* **Your instructions**
Copy out exactly each line from the line with "평균 | 1~3등급: 3.80 -> 3.88" through the last line of the material below.
#### Records provided ####
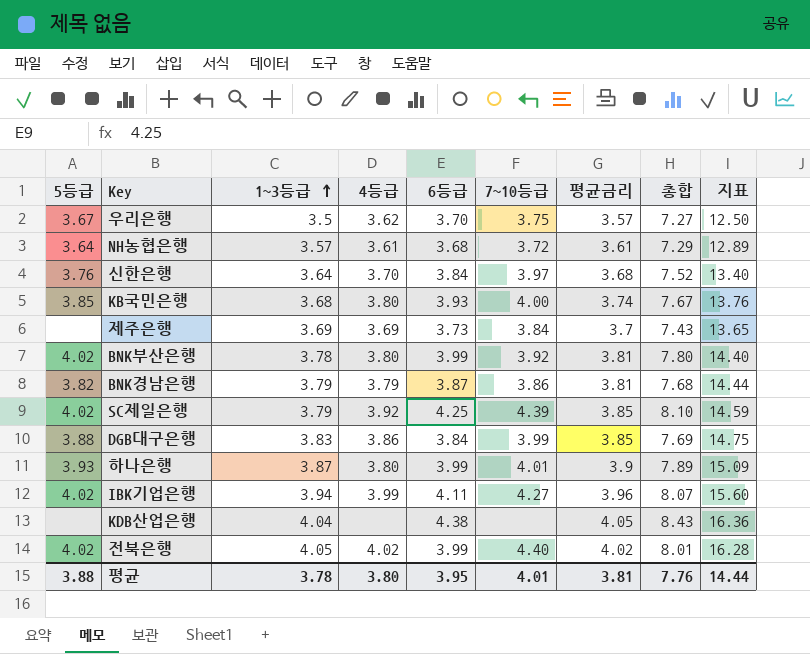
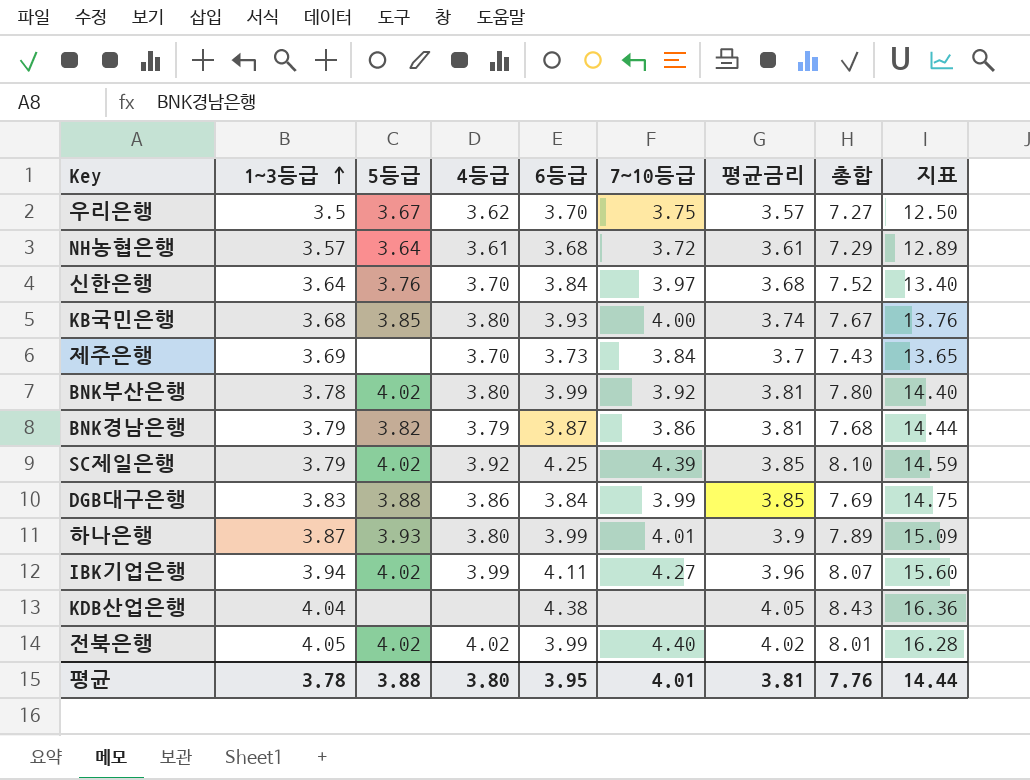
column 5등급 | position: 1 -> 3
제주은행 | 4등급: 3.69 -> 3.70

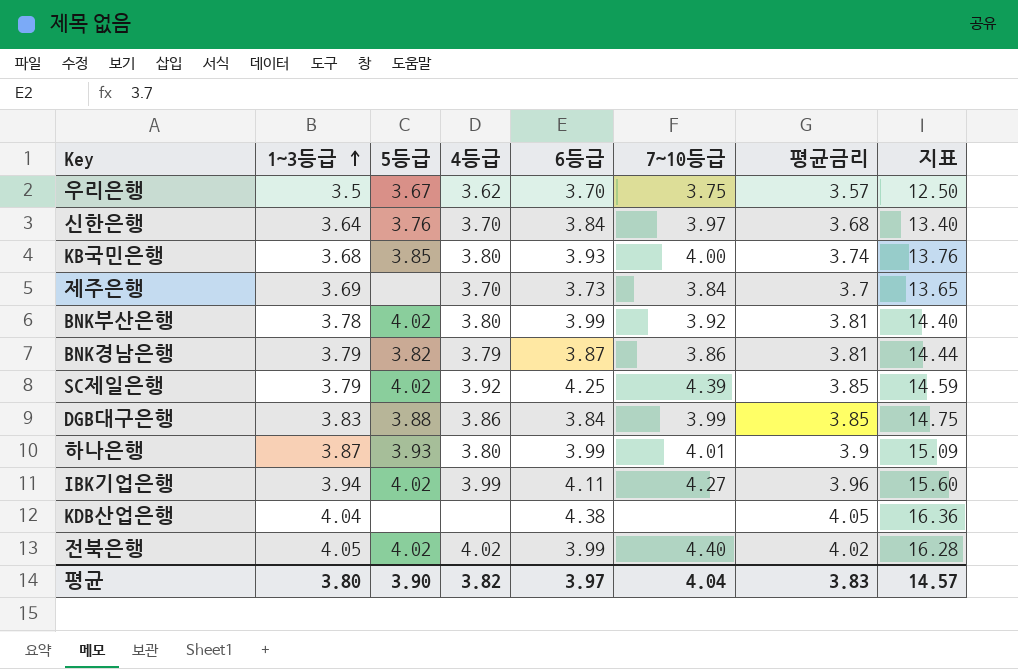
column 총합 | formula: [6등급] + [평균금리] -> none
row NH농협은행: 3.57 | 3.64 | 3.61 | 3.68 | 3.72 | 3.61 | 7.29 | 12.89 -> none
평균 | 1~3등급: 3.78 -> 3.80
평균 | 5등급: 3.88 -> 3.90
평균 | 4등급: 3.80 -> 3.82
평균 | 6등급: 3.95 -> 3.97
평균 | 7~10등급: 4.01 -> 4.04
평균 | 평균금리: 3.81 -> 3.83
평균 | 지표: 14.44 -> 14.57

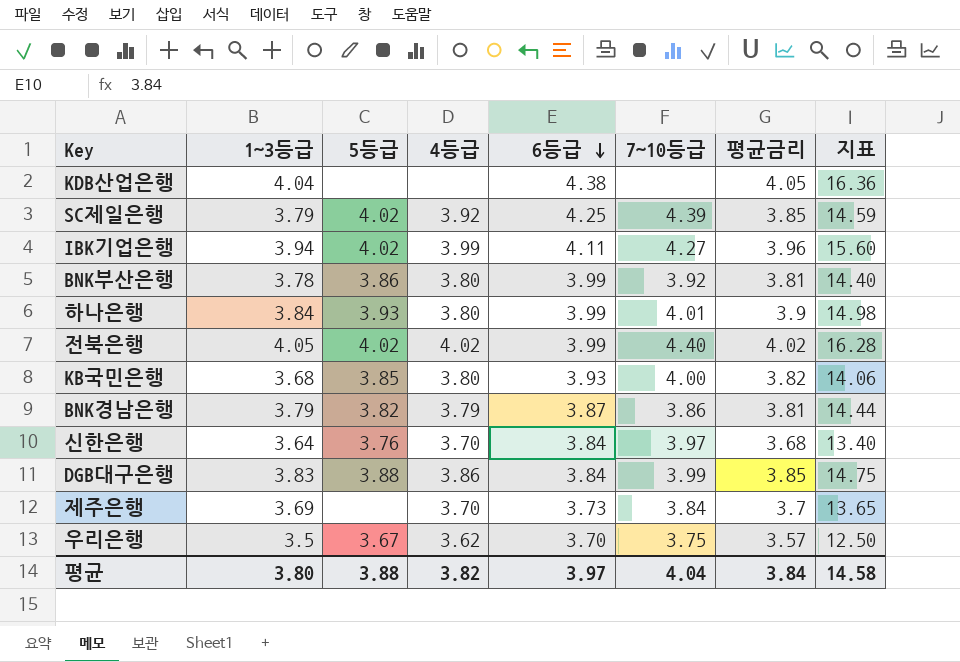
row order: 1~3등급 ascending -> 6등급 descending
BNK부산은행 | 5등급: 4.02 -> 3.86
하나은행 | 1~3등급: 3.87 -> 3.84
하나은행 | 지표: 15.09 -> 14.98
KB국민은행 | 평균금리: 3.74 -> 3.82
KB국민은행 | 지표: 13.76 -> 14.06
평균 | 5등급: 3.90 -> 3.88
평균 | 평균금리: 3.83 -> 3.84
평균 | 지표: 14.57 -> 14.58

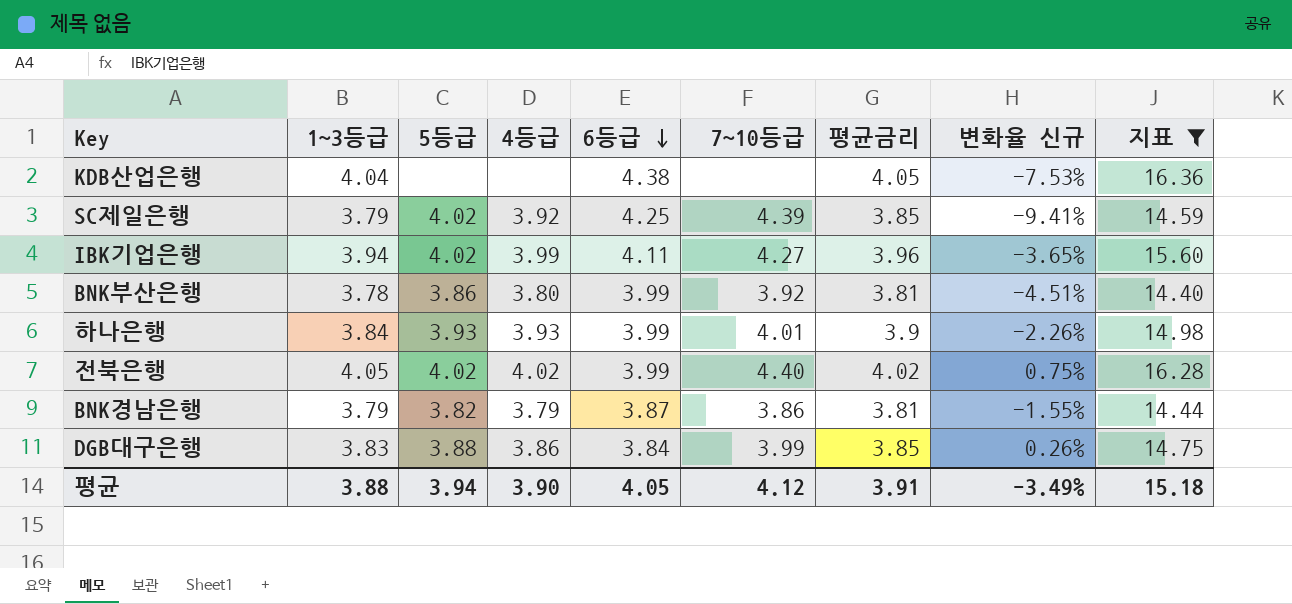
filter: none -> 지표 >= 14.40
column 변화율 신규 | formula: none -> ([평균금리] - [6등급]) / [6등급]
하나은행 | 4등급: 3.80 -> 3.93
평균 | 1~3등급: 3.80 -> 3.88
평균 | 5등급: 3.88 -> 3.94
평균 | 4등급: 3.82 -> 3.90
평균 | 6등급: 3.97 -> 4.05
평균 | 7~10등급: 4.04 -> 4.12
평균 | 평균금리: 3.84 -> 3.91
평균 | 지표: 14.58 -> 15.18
####
* **Solution for this problem**
평균 | 1~3등급: 3.80 -> 3.88
평균 | 5등급: 3.88 -> 3.94
평균 | 4등급: 3.82 -> 3.90
평균 | 6등급: 3.97 -> 4.05
평균 | 7~10등급: 4.04 -> 4.12
평균 | 평균금리: 3.84 -> 3.91
평균 | 지표: 14.58 -> 15.18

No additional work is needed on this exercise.